96 S.W.3d 13, 2002 Ky. LEXIS 235, 2002 WL 31819664
CourtKentucky Supreme Court
DecidedNovember 21, 2002
DocketNo. 2001-SC-0761-MR
StatusPublished
Cited by6 cases

This text of 96 S.W.3d 13 (Jones v. Crittenden) is published on Counsel Stack Legal Research, covering Kentucky Supreme Court primary law. Counsel Stack provides free access to over 12 million legal documents including statutes, case law, regulations, and constitutions.

Bluebook
Jones v. Crittenden, 96 S.W.3d 13, 2002 Ky. LEXIS 235, 2002 WL 31819664 (Ky. 2002).

Opinions

[14]*14Opinion of the Court by

Justice GRAVES.

I. FACTS

Appellants/Real Parties in Interest, Robert A. Jones, Cynthia White, Larry White, and Reginald Youngblood, are current or former members of the Kentucky National Guard, who have brought claims for discrimination and retaliation pursuant to the Kentucky Civil Rights Act, Ky.Rev. Stat. (KRS) 344.010, et seq. The Kentucky National Guard and Kentucky Department of Military Affairs moved the Franklin Circuit Court for summary judgment, arguing that the actions raise a federal constitutional question which is preempted from state regulation and is not justiciable or renewable in a civilian court by virtue of the Supremacy Clause and the Militia Clause of the United States Constitution. The circuit court denied the motion.

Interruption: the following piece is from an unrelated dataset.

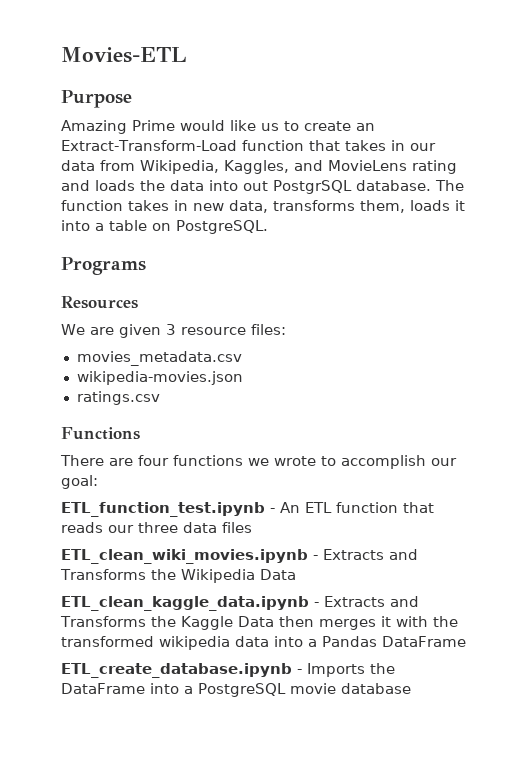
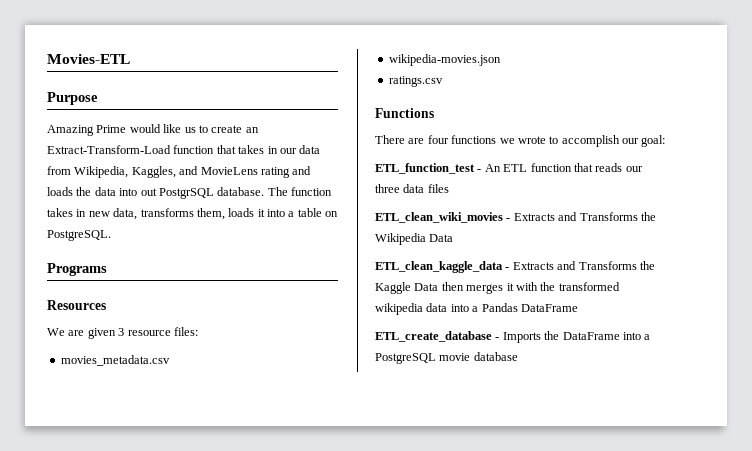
[61,502,265,517] ETL_function_test.ipynb -> [375,163,475,174] ETL_function_test
[61,549,308,564] ETL_clean_wiki_movies.ipynb -> [375,212,503,223] ETL_clean_wiki_movies
[61,596,309,611] ETL_clean_kaggle_data.ipynb -> [375,261,503,273] ETL_clean_kaggle_data
[61,663,292,678] ETL_create_database.ipynb -> [375,331,492,342] ETL_create_database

The Kentucky Department of Military Affairs and Kentucky National Guard filed a petition for writ of prohibition or mandamus pursuant to CR 76.36 requesting that the Court of Appeals direct the trial judge, Honorable Roger L. Crittenden, “to refrain from compelling petitioners to stand trial” and to direct him to dismiss the claims. The Court of Appeals granted the writ. We affirm the decision of the Court of Appeals.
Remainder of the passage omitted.